Goal of the exercise
Beginning with the line of the entries below that holds "text: 4/2 ->" and ending with the line that holds "border: 1px solid", transcribe each line exactly as written. Pictures stay out.
==== Data for analysis
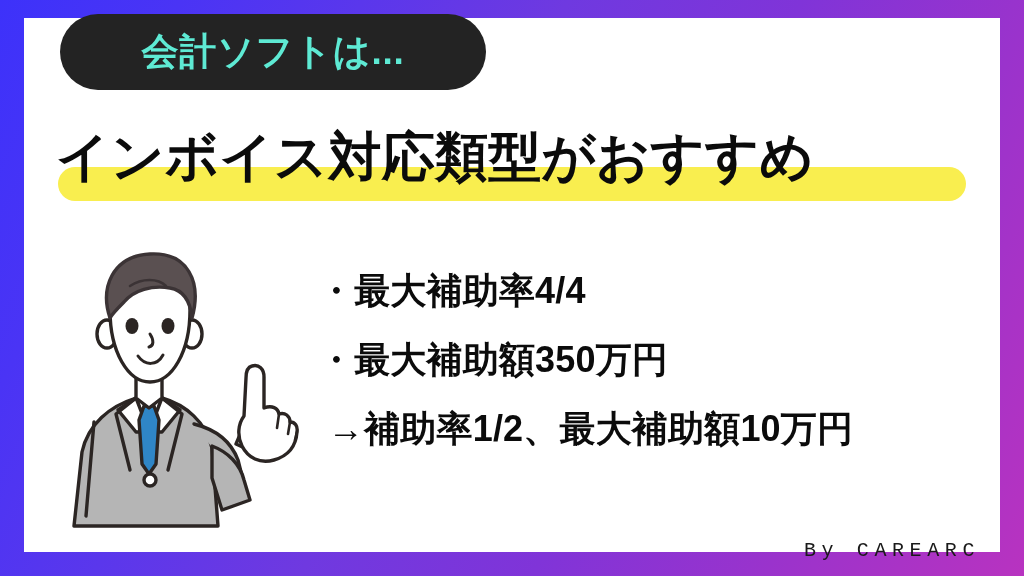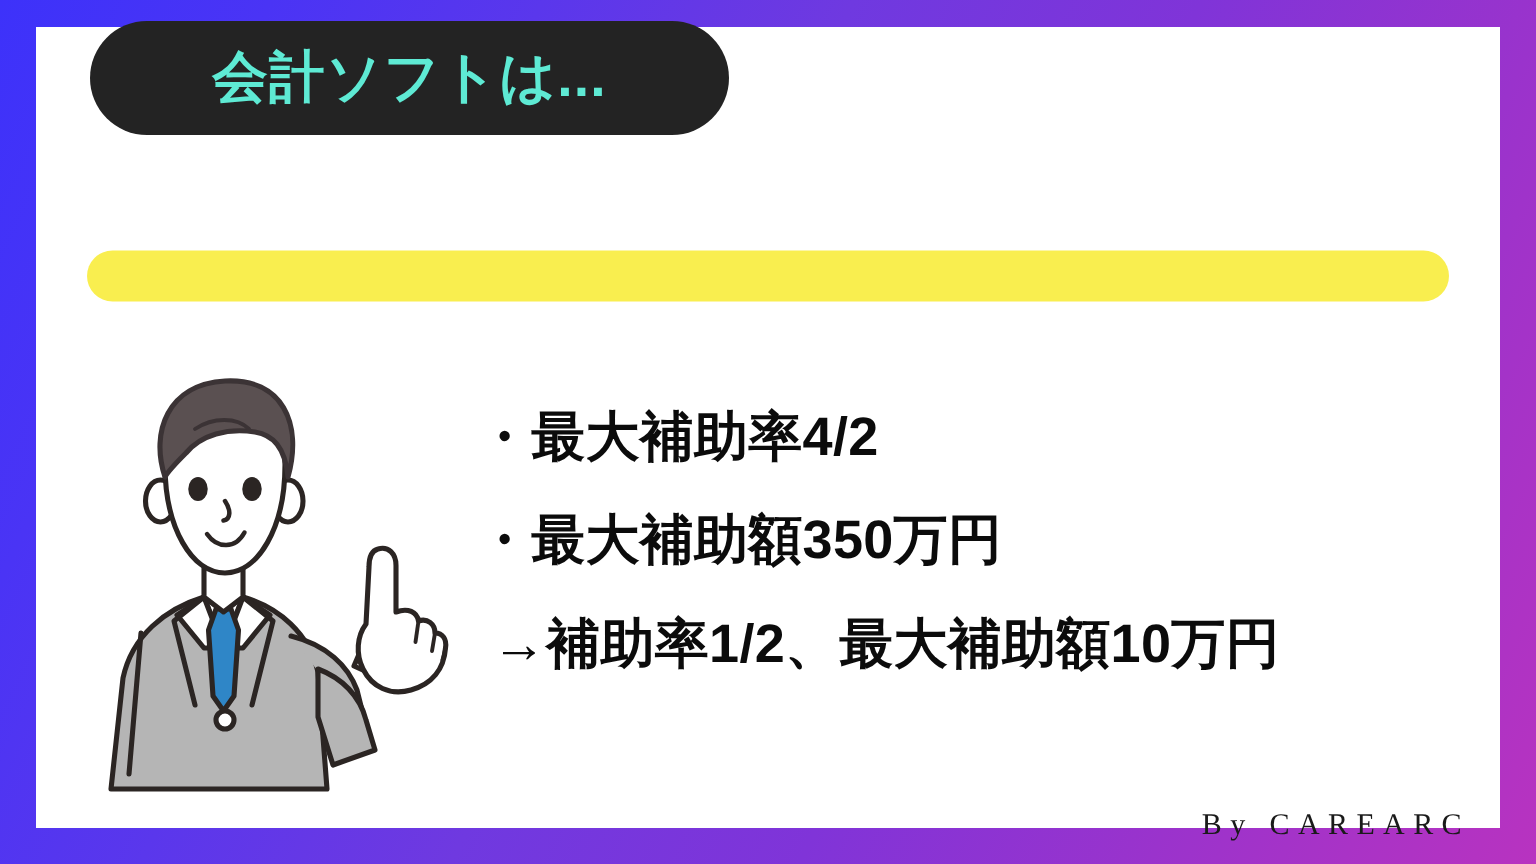"インボイス対応類型がおすすめ" div.headline { html: none -> <div>インボイス対応類型がおすすめ</div> }
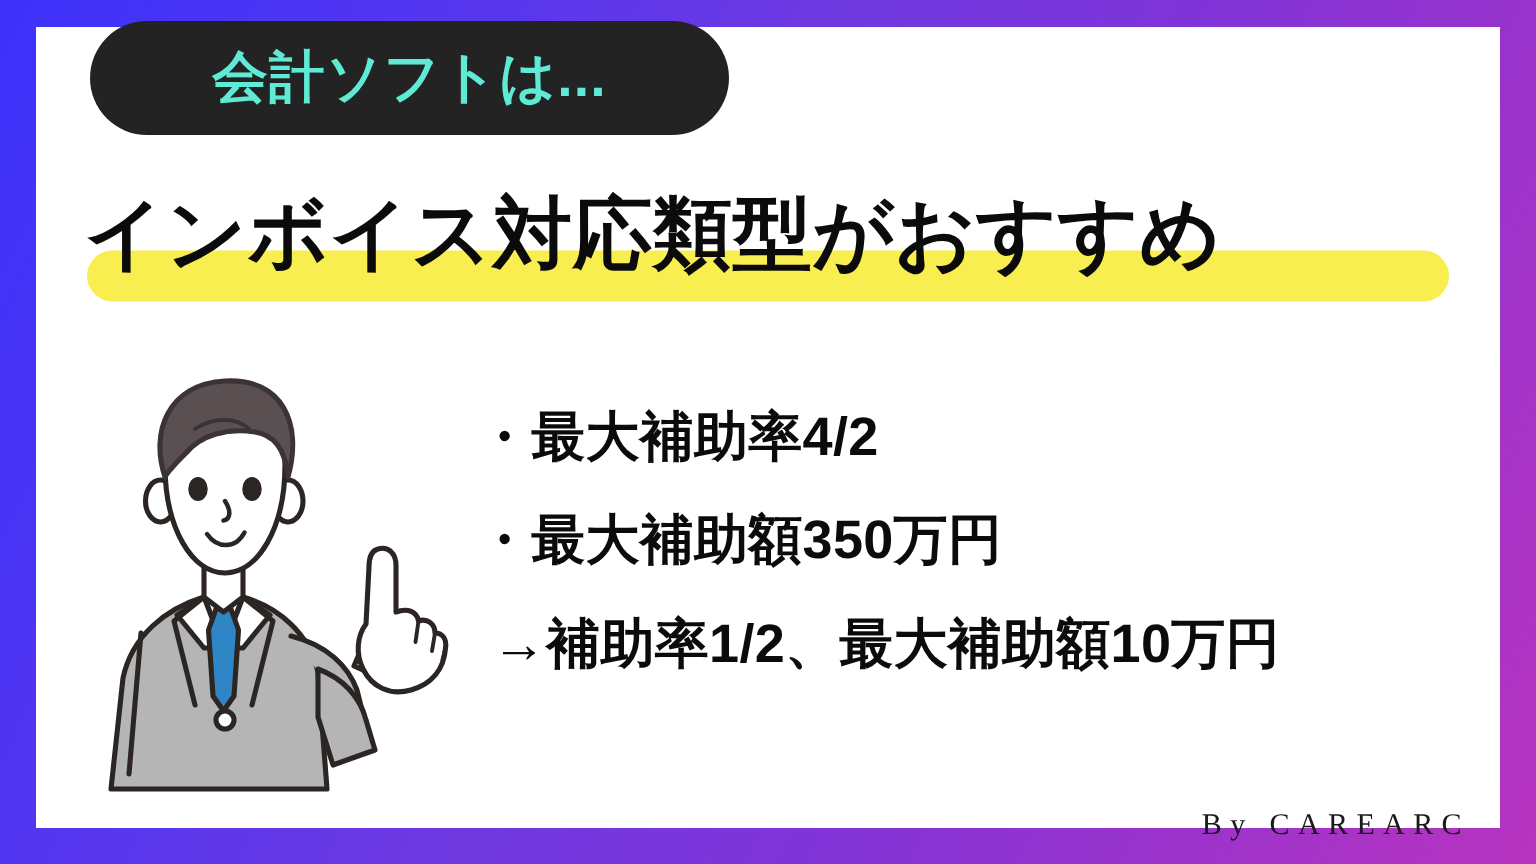"・最大補助率4/2" div.bullet-line { text: 4/2 -> 4/4 }
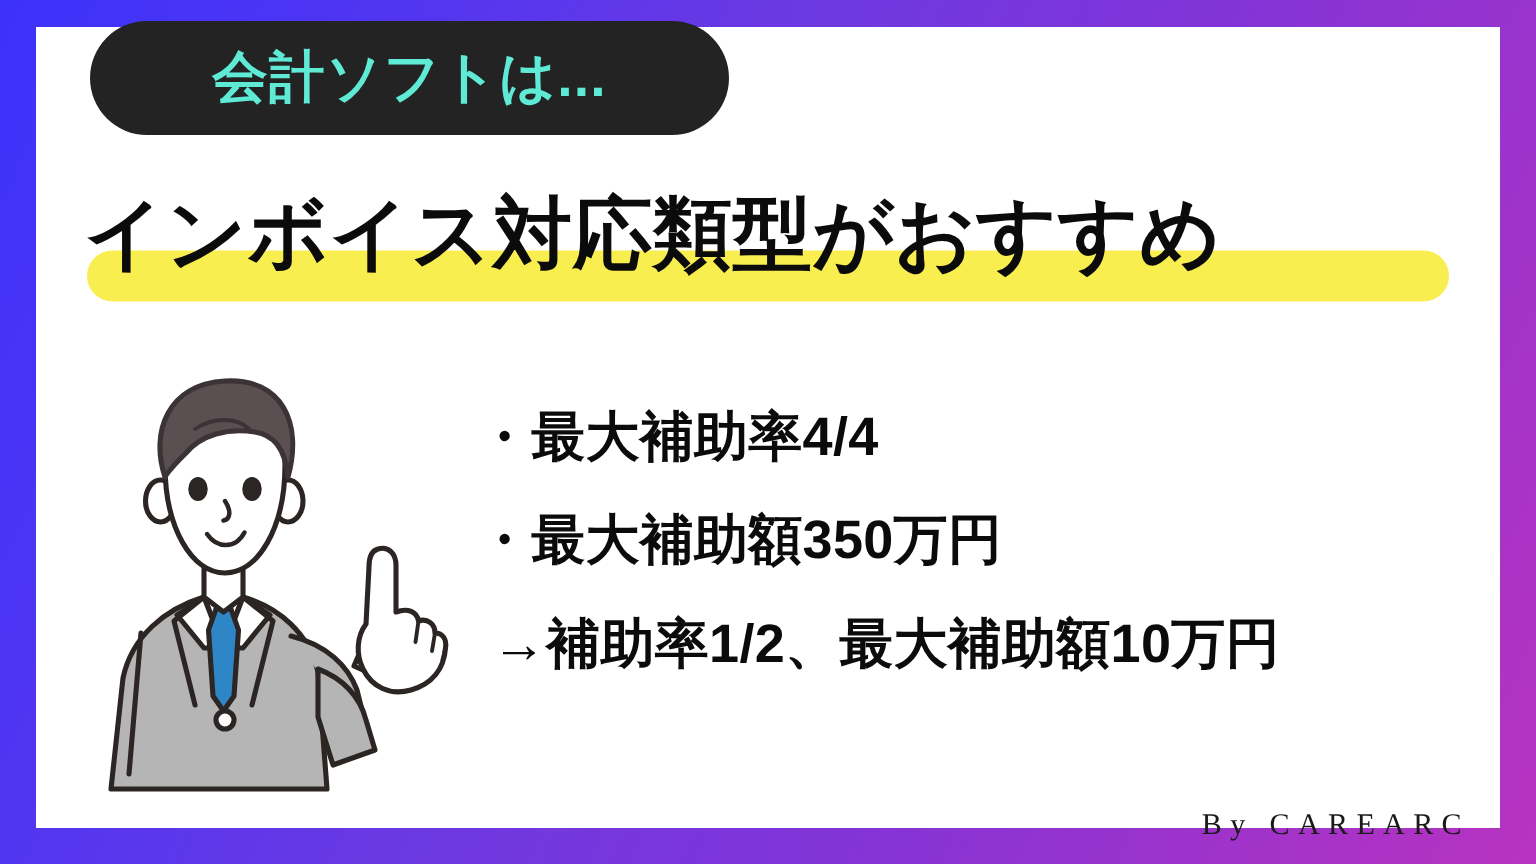"By CAREARC" .credit { font-family: Liberation Serif, serif -> Liberation Mono, monospace }
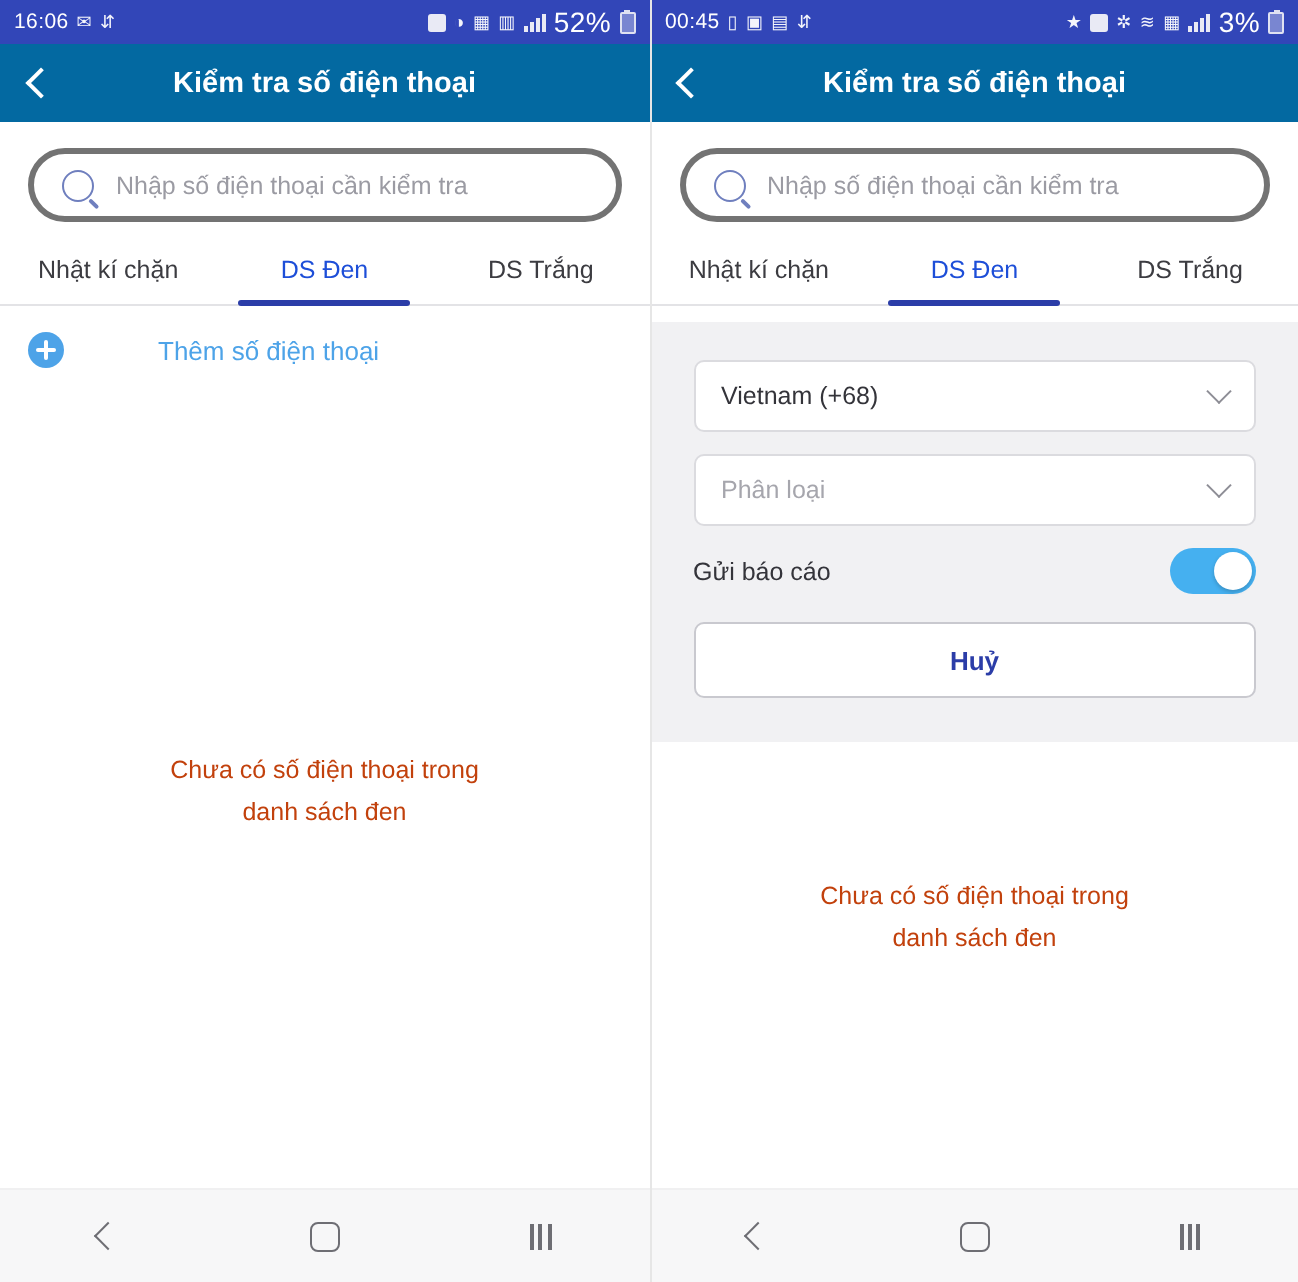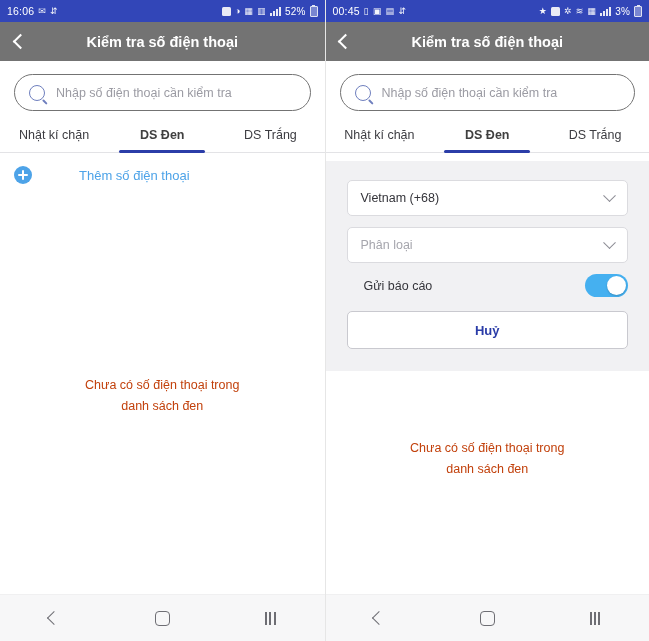"52%" .pct { font-size: 10px -> 14px }
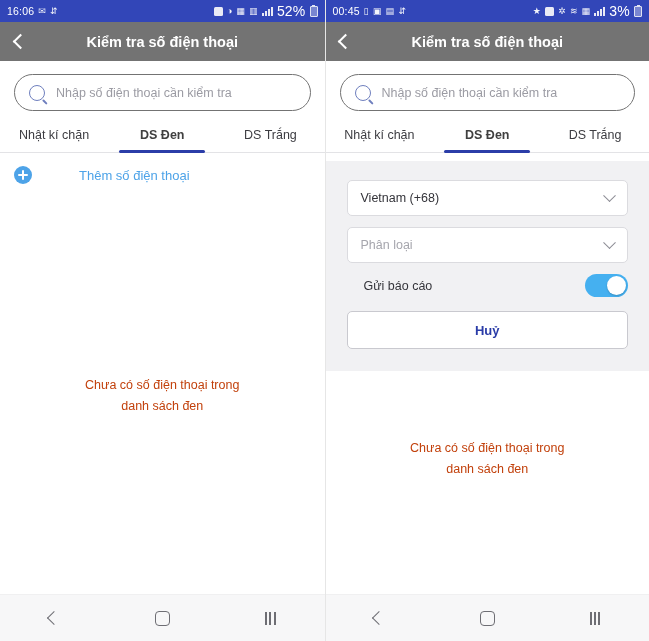"Kiểm tra số điện thoại" .app-header { background: #737373 -> #0369a1 }
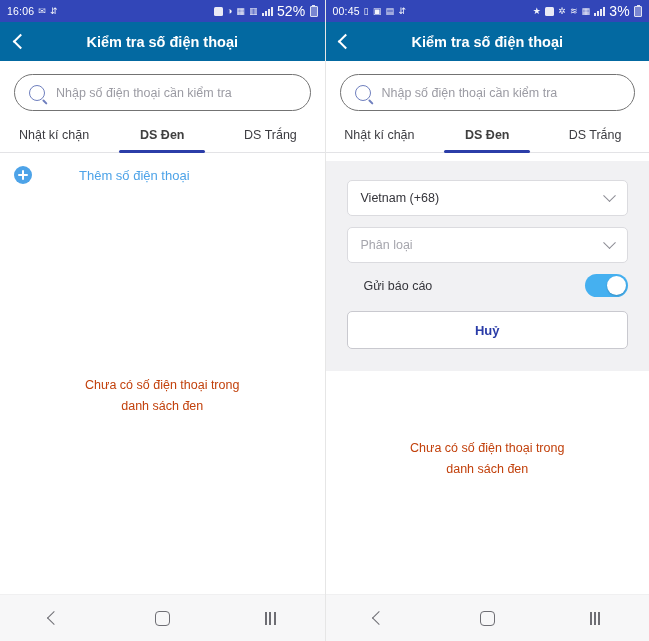"Nhập số điện thoại cần" .search-box { border: 1px solid #737373 -> 3px solid #737373 }
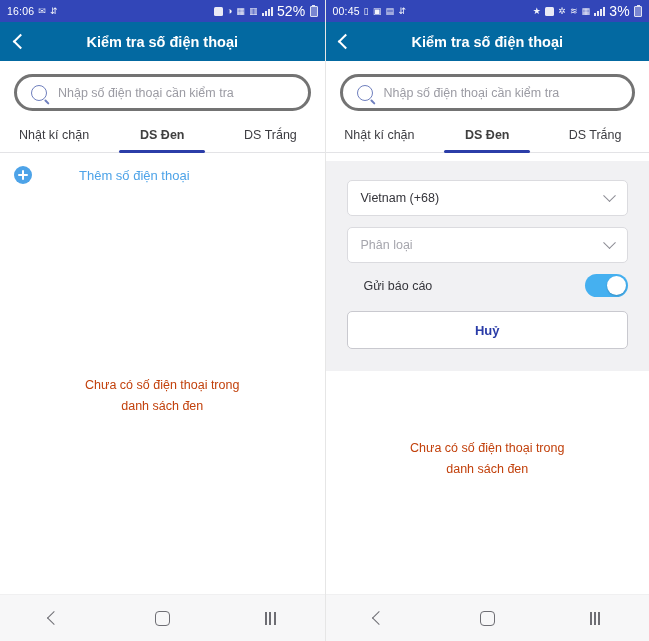"DS Đen" .tab.active { color: #404040 -> #1d4ed8; font-weight: bold -> normal }
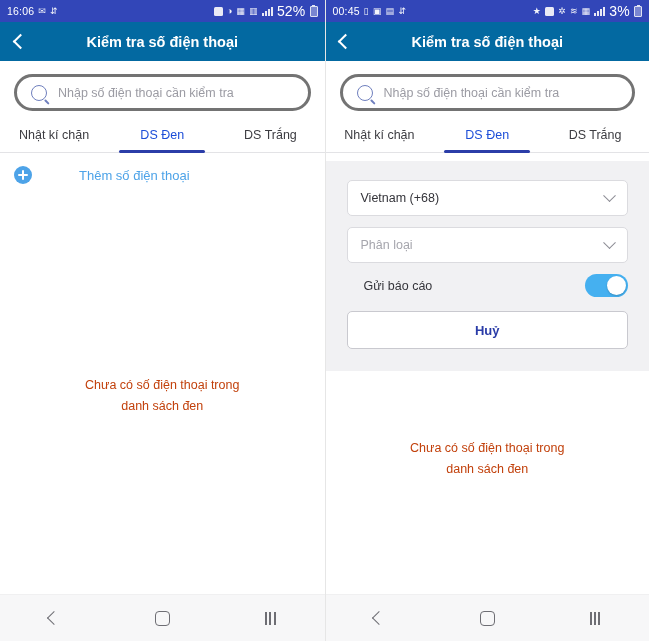"Gửi báo cáo" .toggle-label { margin-left: 17px -> none }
========
Task result
"・最大補助率4/2" div.bullet-line { text: 4/2 -> 4/4 }
"By CAREARC" .credit { font-family: Liberation Serif, serif -> Liberation Mono, monospace }
"52%" .pct { font-size: 10px -> 14px }
"Kiểm tra số điện thoại" .app-header { background: #737373 -> #0369a1 }
"Nhập số điện thoại cần" .search-box { border: 1px solid #737373 -> 3px solid #737373 }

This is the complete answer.